# Should I switch back to the Nexus? (Razr Maxx)



## allenb (Dec 16, 2011)

What's up guys,

So let me begin with a little background - I picked up a GN on the day it was first released. Absolutely loved the phone. Unfortunately, the data kept dropping. I would randomly lose all data connection, then it would suddenly come back. I couldn't deal with it so I ended up switching phones to the Razr Maxx.

I love the Maxx simply because of it's awesome battery life, build quality, and lack of data drops. Unfortunately, it does have a locked bootloader, and despite the talented developers who work on roms for my device, it simply doesn't live up to the community here.

I've recently begun playing with the idea of trade with someone for a nexus. I have a couple questions first that I hope you guys could answer for me. I would greatly appreciate objectivity here!
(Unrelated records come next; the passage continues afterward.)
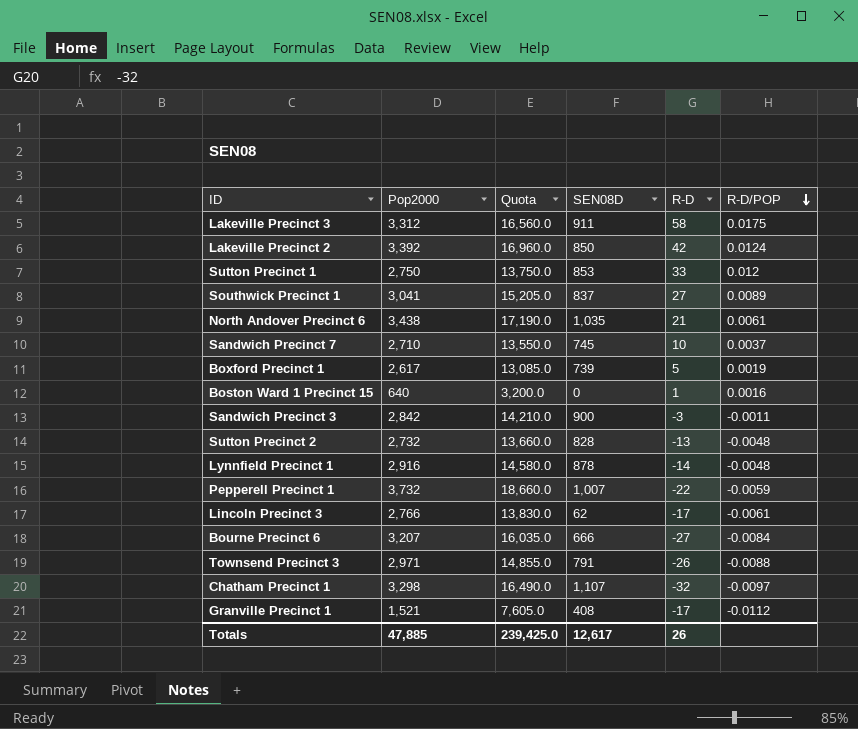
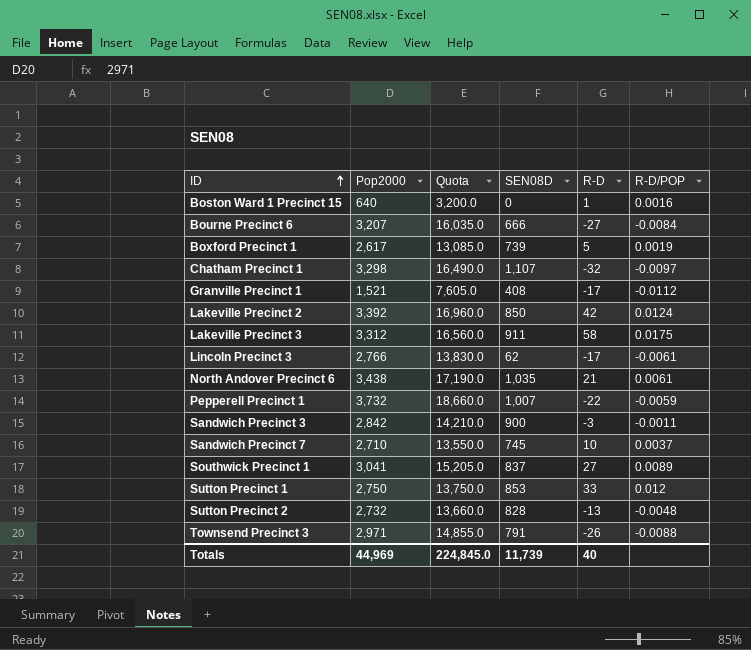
row order: R-D/POP descending -> ID ascending
row Lynnfield Precinct 1: 2,916 | 14,580.0 | 878 | -14 | -0.0048 -> none
Totals | Pop2000: 47,885 -> 44,969
Totals | Quota: 239,425.0 -> 224,845.0
Totals | SEN08D: 12,617 -> 11,739
Totals | R-D: 26 -> 40

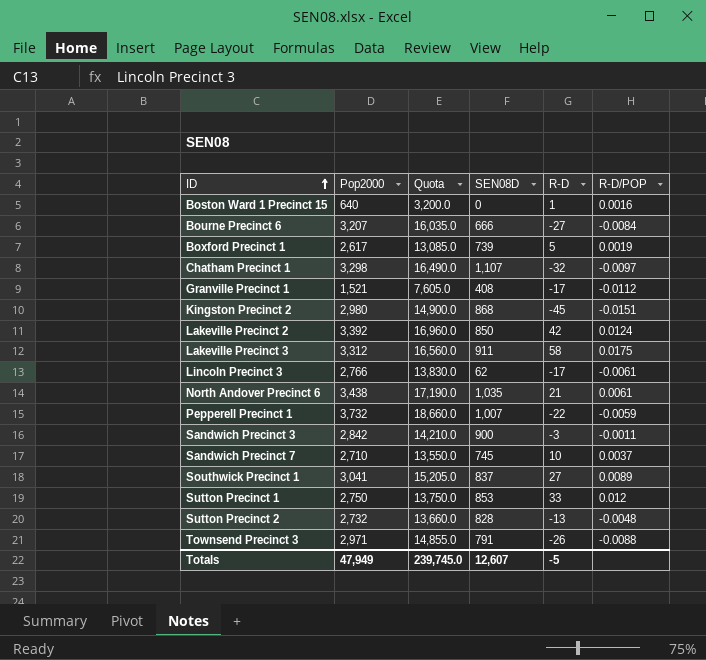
row Kingston Precinct 2: none -> 2,980 | 14,900.0 | 868 | -45 | -0.0151
Totals | Pop2000: 44,969 -> 47,949
Totals | Quota: 224,845.0 -> 239,745.0
Totals | SEN08D: 11,739 -> 12,607
Totals | R-D: 40 -> -5

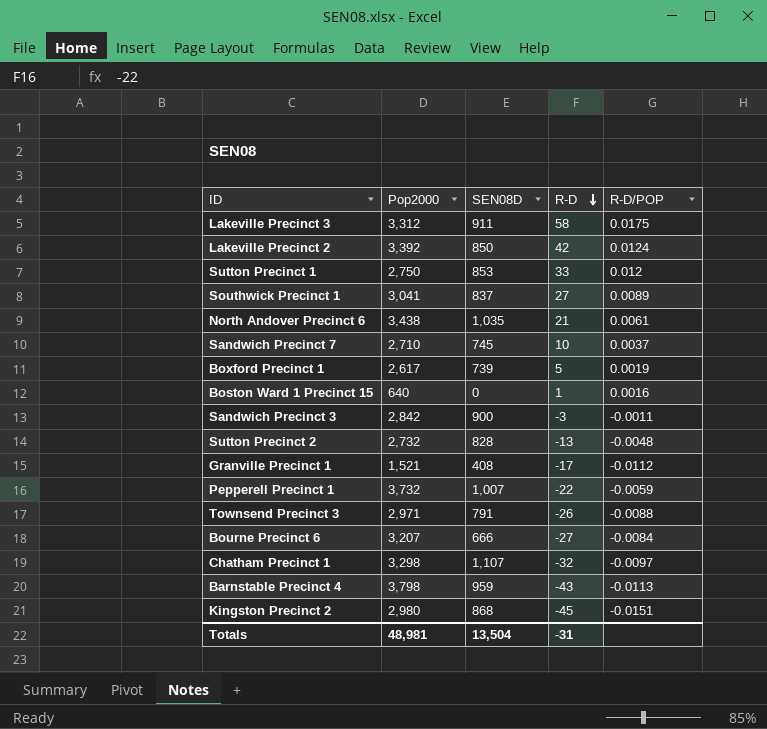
row order: ID ascending -> R-D descending
column Quota | formula: [Pop2000] * 5 -> none
row Lincoln Precinct 3: 2,766 | 13,830.0 | 62 | -17 | -0.0061 -> none
row Barnstable Precinct 4: none -> 3,798 | 959 | -43 | -0.0113
Totals | Pop2000: 47,949 -> 48,981
Totals | SEN08D: 12,607 -> 13,504
Totals | R-D: -5 -> -31

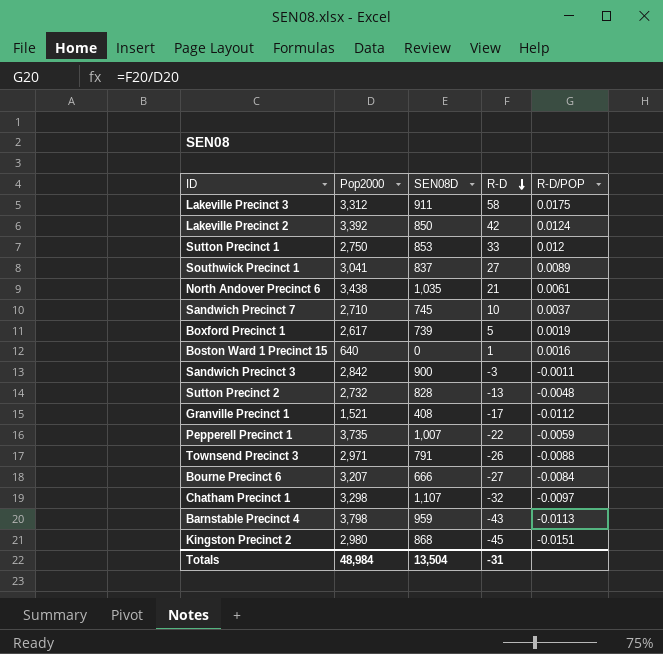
Pepperell Precinct 1 | Pop2000: 3,732 -> 3,735
Totals | Pop2000: 48,981 -> 48,984

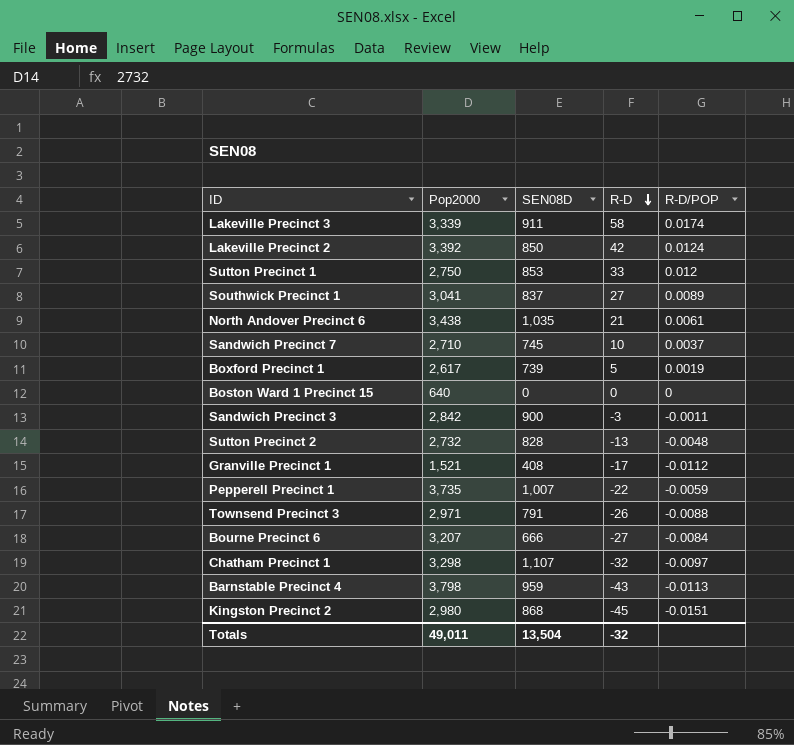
Lakeville Precinct 3 | Pop2000: 3,312 -> 3,339
Lakeville Precinct 3 | R-D/POP: 0.0175 -> 0.0174
Boston Ward 1 Precinct 15 | R-D: 1 -> 0
Boston Ward 1 Precinct 15 | R-D/POP: 0.0016 -> 0
Totals | Pop2000: 48,984 -> 49,011
Totals | R-D: -31 -> -32

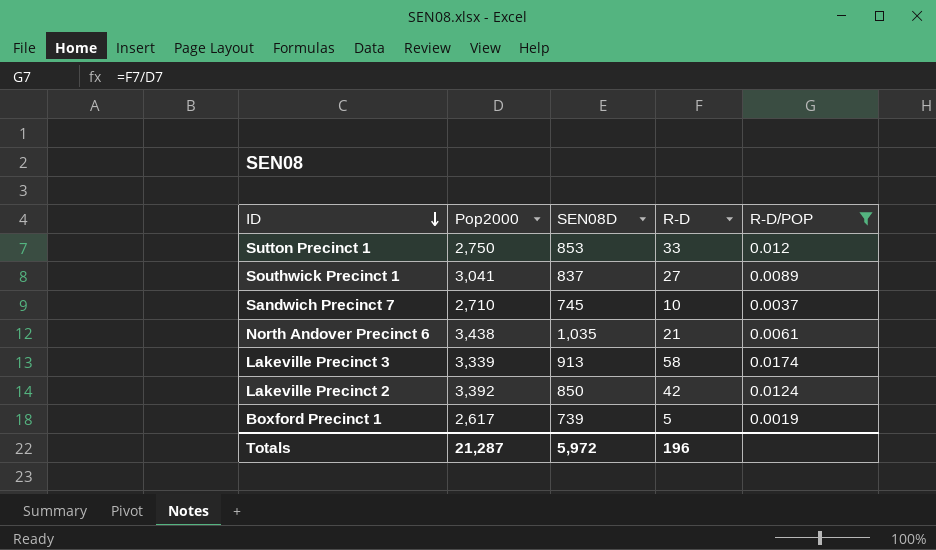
filter: none -> R-D/POP >= 0.0019
row order: R-D descending -> ID descending
Lakeville Precinct 3 | SEN08D: 911 -> 913
Totals | Pop2000: 49,011 -> 21,287
Totals | SEN08D: 13,504 -> 5,972
Totals | R-D: -32 -> 196

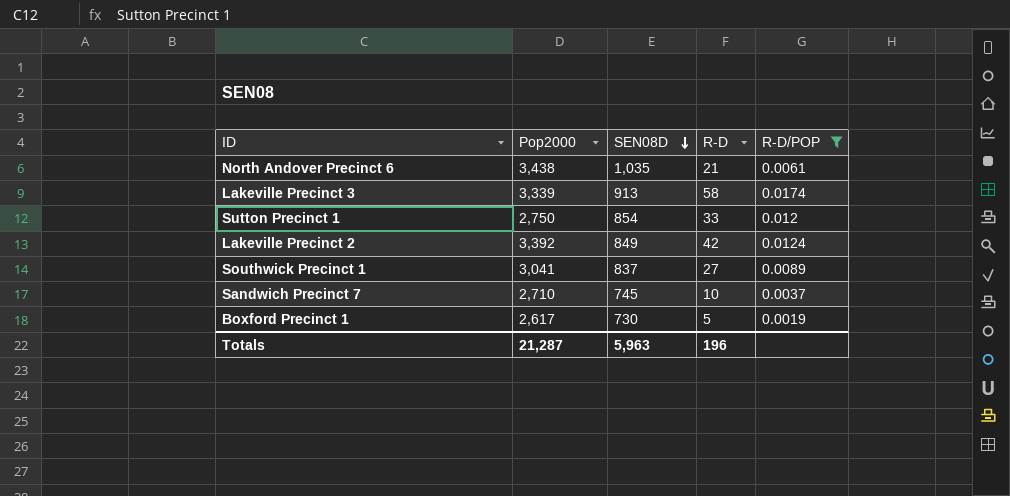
row order: ID descending -> SEN08D descending
Sutton Precinct 1 | SEN08D: 853 -> 854
Lakeville Precinct 2 | SEN08D: 850 -> 849
Boxford Precinct 1 | SEN08D: 739 -> 730
Totals | SEN08D: 5,972 -> 5,963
Thanks 

1. Are there still data problems/drops ? It was an issue for many back in the beginning - have these been fixed?
2. Has battery life been enhanced on roms/kernels so that I could push over a day with moderate usage? I can't go back to having to put my phone back on the charger before the day is up.

Thanks in advance guys. Mods, if this is the wrong section, I apologize.


----------



## x.v_ (Aug 23, 2011)

1. Some people report these being device specific, some people report these not happening at all (my boat), some people swear the phone is just terrible. It's all subjective. Nobody can really answer this question. Are the radio updates supposed to help? Yes. I notice data transfers (3G->4G etc) are smoother.
2. No. Not without an extended battery. I hardly make it through a day with very minimal apps, no syncing, and light usage. If I use my phone for about 2 hours screen on time, it is dead by the time I'm getting in bed. I don't think this will really happen without a) not touching your phone or







getting an extended battery.

But there is also the whole idea of it being a Nexus. I personally think it is the best phone you can buy, potentially only bested by the Dev GS III. I would trade my Maxx (which I don't have) for a Nexus all day long.









My 2 cents anyways, hope this helps.


----------



## MR H3LLMAN (Oct 20, 2011)

I'll answer your questions with nothing more than my own personal experience.

1.) I personally never experienced data drops except when I was in areas of low reception.

2.) Battery life has been killer on jellybean so far. Its been good to a point where its HIGHLY noticeable for me.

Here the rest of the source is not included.